Yes, this is the circuit input impedance (between the left Rin end and ground) that is different from the op-amp input impedance (between its two inputs).

It seems to me that it should be infinite because the impedance between the op amp inputs is infinite.

Really, the op-amp input impedance is infinite... but if the op-amp was standalone. Note that here a network consisting of two elements in series (Rf and the op-amp output) shunts the op-amp differential input (ie, it is connected between them). So this network determines the resistance between the op-amp inputs. Let's see what its resistance is...

The input current flows through Rf and creates a voltage drop VRf = Iin.Rf. To keep the voltage at the inverting input equal to zero (obbeying the so-called "golden rule"), the op-amp adjusts its output voltage equal to the voltage drop across Rf (Vout = -Iin.Rf) and adds it in series. The op-amp output serves as a variable voltage source that copies the voltage drop across Rf and removes it. As a result, the differential voltage between the op-amp inputs is zero (Iin.Rf - Iin.Rf = 0). Thus there is current flowing but there is no voltage... so the resistance of this network (and between the op-amp inputs) is zero... virtual zero. Figuratively speaking, the inputs are short connected by something like a "piece of wire".

So, the conclusion is that the circuit input impedance is determined only by Rin.

The conceptual picture below illustrates my explanations. Pay attention to something very important for understanding the circuit - the four elements (two voltage sources and two resistors) are connected in a loop and the same current flows through them (its trajectory is drawn in green). Also note another very important property of this configuration - the two voltages Vin and Vout have the same polarity when travelling the loop; so they are summed according to KVL.

Inverting amplifier - input resistance

Try to grasp the idea; if you have any questions, I will be happy to answer. I know it will be a little difficult for you to understand my slightly unconventional explanations... but if you succeed, the benefits will be great for you... You will know what the secret of op-amp inverting circuits is. For example, you can easily answer a similar question.


In the edit below, I have exposed some basics of my philosophy about negative feedback circuits as a response to AnalogKid's updates.

UPDATE 1

… the opamp does whatever it takes to keep its two inputs at the same voltage.

Undisturbed follower. Although it is possible for an op-amp to change the voltages of both its inputs (for example, in an NIC), in most cases it only changes the voltage of its inverting input so that it (always) follows the voltage of its non-inverting input. The latter is permanently zero (in the case of the inverting amplifier) or is initially zero (in the case of the non-inverting amplifier). So, by its nature, the op-amp circuit with negative feedback is a zero voltage follower. Its simplest implementation consists of only one op-amp whose output is connected to its inverting input.
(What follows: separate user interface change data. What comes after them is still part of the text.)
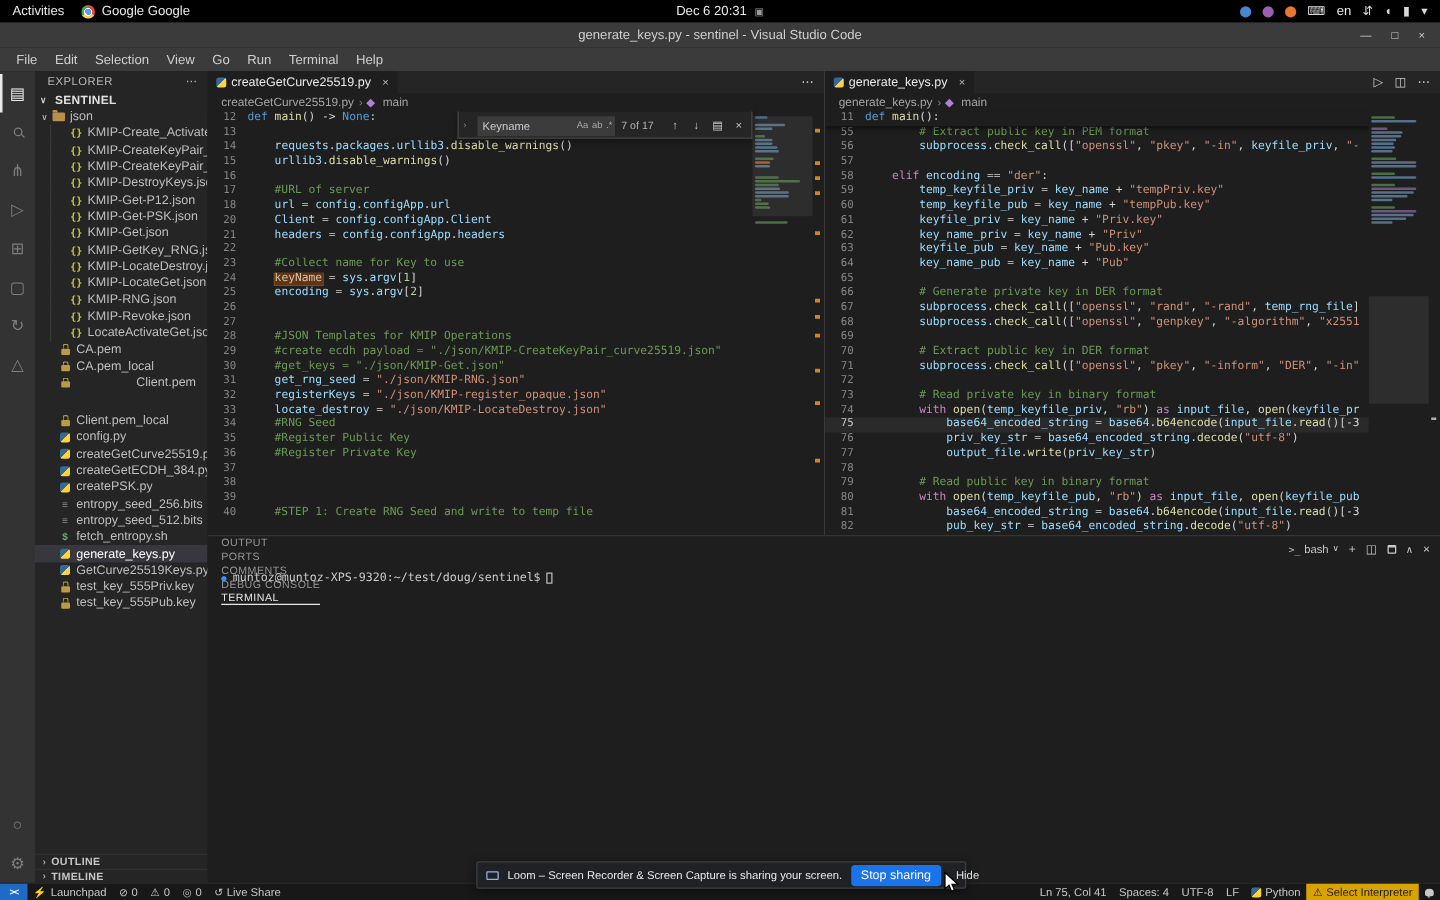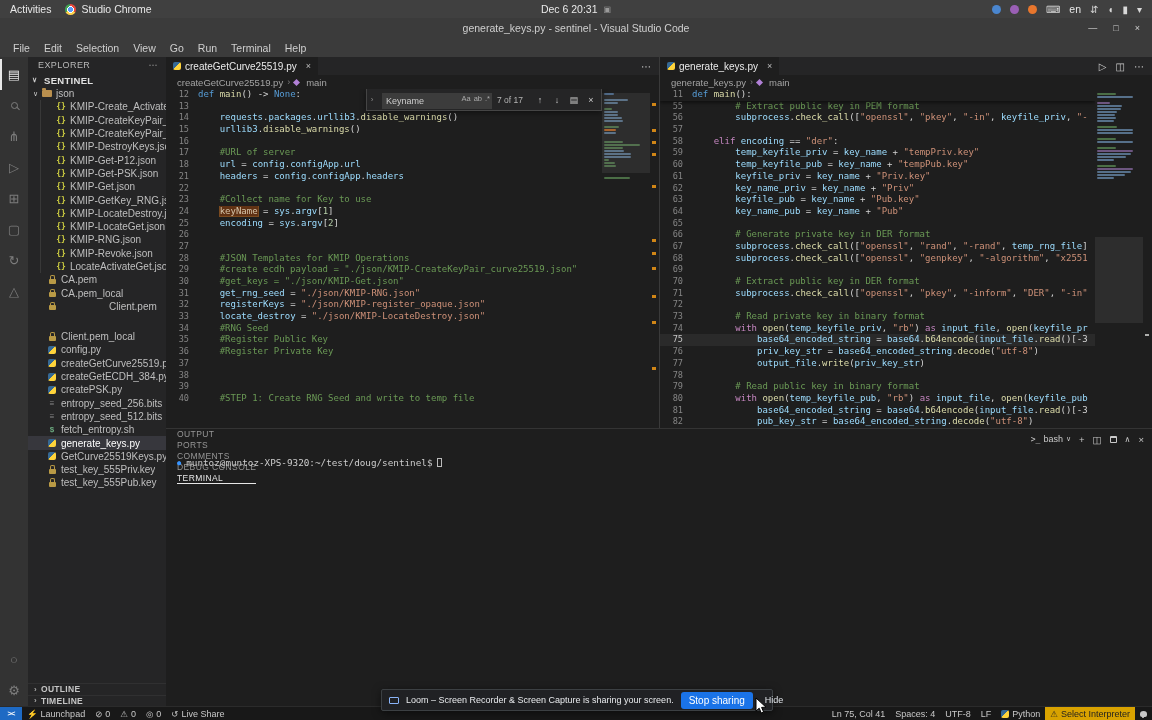--- a/index.html
+++ b/index.html
@@ -1,20 +1,20 @@
 <!DOCTYPE html>
 <html><head>
 <meta charset="utf-8">
 <style>
   * { box-sizing: border-box; margin: 0; padding: 0; }
   html,body { width:1152px; height:720px; overflow:hidden; }
   body { background:#1e1e1e; font-family:"Liberation Sans",sans-serif; position:relative; color:#ccc; }
 
   
-  .sysbar { height:18px; background:#404040; color:#e8e8e8; display:flex; align-items:center; font-size:10.5px; position:relative; }
+  .sysbar { height:18px; background:#000000; color:#e8e8e8; display:flex; align-items:center; font-size:10.5px; position:relative; }
   .sys-left { display:flex; align-items:center; gap:14px; padding-left:10px; }
   .chrome-app { display:flex; align-items:center; gap:5px; }
   .chrome-icon { width:11px; height:11px; border-radius:50%;
     background: radial-gradient(circle at 50% 50%, #5b9bf8 0 2.4px, #fff 2.4px 3.3px, rgba(0,0,0,0) 3.3px),
                 conic-gradient(#e8473c 0 120deg, #fcd04c 120deg 240deg, #43a456 240deg 360deg); }
   .sys-center { position:absolute; left:50%; transform:translateX(-50%); display:flex; align-items:center; gap:6px; }
   .rec-ind { color:#9a9a9a; font-size:8px; }
   .sys-right { margin-left:auto; display:flex; align-items:center; gap:9px; padding-right:10px; }
   .tray-dot { width:9px; height:9px; border-radius:50%; display:inline-block; }
   .tray-glyph { font-size:10px; color:#d8d8d8; }
@@ -133,21 +133,21 @@
   .mouse { position:absolute; left:755px; top:697px; z-index:50; }
 </style>
 </head>
 <body>
 
 <div class="sysbar">
   <div class="sys-left">
     <span>Activities</span>
     <span class="chrome-app">
       <span class="chrome-icon"></span>
-      <span>Studio Chrome</span>
+      <span>Google Google</span>
     </span>
   </div>
   <div class="sys-center">
     <span>Dec 6 20:31</span>
     <span class="rec-ind">▣</span>
   </div>
   <div class="sys-right" id="tray">
       <span class="tray-dot" style="background: rgb(74, 134, 207);"></span>
       <span class="tray-dot" style="background: rgb(154, 95, 181);"></span>
       <span class="tray-dot" style="background: rgb(232, 118, 45);"></span>
@@ -413,20 +413,21 @@
         </div>
         <div class="codearea">
           <div class="codelines" id="lines-0">
               <div class="line"><span class="ln">12</span><span class="code"><span class="tok-kw">def </span><span class="tok-fn">main</span><span class="tok-d">() -&gt; </span><span class="tok-kw">None</span><span class="tok-d">:</span></span></div>
               <div class="line"><span class="ln">13</span><span class="code"></span></div>
               <div class="line"><span class="ln">14</span><span class="code"><span class="tok-d">    </span><span class="tok-v">requests</span><span class="tok-d">.</span><span class="tok-v">packages</span><span class="tok-d">.</span><span class="tok-v">urllib3</span><span class="tok-d">.</span><span class="tok-fn">disable_warnings</span><span class="tok-d">()</span></span></div>
               <div class="line"><span class="ln">15</span><span class="code"><span class="tok-d">    </span><span class="tok-v">urllib3</span><span class="tok-d">.</span><span class="tok-fn">disable_warnings</span><span class="tok-d">()</span></span></div>
               <div class="line"><span class="ln">16</span><span class="code"></span></div>
               <div class="line"><span class="ln">17</span><span class="code"><span class="tok-c">    #URL of server</span></span></div>
               <div class="line"><span class="ln">18</span><span class="code"><span class="tok-d">    </span><span class="tok-v">url</span><span class="tok-d"> = </span><span class="tok-v">config</span><span class="tok-d">.</span><span class="tok-v">configApp</span><span class="tok-d">.</span><span class="tok-v">url</span></span></div>
+              <div class="line"><span class="ln">20</span><span class="code"><span class="tok-d">    </span><span class="tok-v">Client</span><span class="tok-d"> = </span><span class="tok-v">config</span><span class="tok-d">.</span><span class="tok-v">configApp</span><span class="tok-d">.</span><span class="tok-v">Client</span></span></div>
               <div class="line"><span class="ln">21</span><span class="code"><span class="tok-d">    </span><span class="tok-v">headers</span><span class="tok-d"> = </span><span class="tok-v">config</span><span class="tok-d">.</span><span class="tok-v">configApp</span><span class="tok-d">.</span><span class="tok-v">headers</span></span></div>
               <div class="line"><span class="ln">22</span><span class="code"></span></div>
               <div class="line"><span class="ln">23</span><span class="code"><span class="tok-c">    #Collect name for Key to use</span></span></div>
               <div class="line"><span class="ln">24</span><span class="code"><span class="tok-d">    </span><span class="tok-m">keyName</span><span class="tok-d"> = </span><span class="tok-v">sys</span><span class="tok-d">.</span><span class="tok-v">argv</span><span class="tok-d">[</span><span class="tok-num">1</span><span class="tok-d">]</span></span></div>
               <div class="line"><span class="ln">25</span><span class="code"><span class="tok-d">    </span><span class="tok-v">encoding</span><span class="tok-d"> = </span><span class="tok-v">sys</span><span class="tok-d">.</span><span class="tok-v">argv</span><span class="tok-d">[</span><span class="tok-num">2</span><span class="tok-d">]</span></span></div>
               <div class="line"><span class="ln">26</span><span class="code"></span></div>
               <div class="line"><span class="ln">27</span><span class="code"></span></div>
               <div class="line"><span class="ln">28</span><span class="code"><span class="tok-c">    #JSON Templates for KMIP Operations</span></span></div>
               <div class="line"><span class="ln">29</span><span class="code"><span class="tok-c">    #create ecdh payload = "./json/KMIP-CreateKeyPair_curve25519.json"</span></span></div>
               <div class="line"><span class="ln">30</span><span class="code"><span class="tok-c">    #get_keys = "./json/KMIP-Get.json"</span></span></div>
Disturbed follower. From now on, each new element inserted (resistor, capacitor, diode, transistor, etc.) or voltage or current applied (Vin, Iin) acts as a "disturbance" for this initial follower since it tries to change the zero voltage reference. The op-amp reacts to the disturbance to overcome it and we take its reaction as an output. In this way, all possible op amp circuits with negative feedback can be obtained by intentionally disturbing them.

So whatever the current is through Rin, the opamp drives Rf such that an equal but opposite (because it is the ((inverting)) input) current flows into the node, and the voltage at the Rin-Rf node just sits there at 0 V.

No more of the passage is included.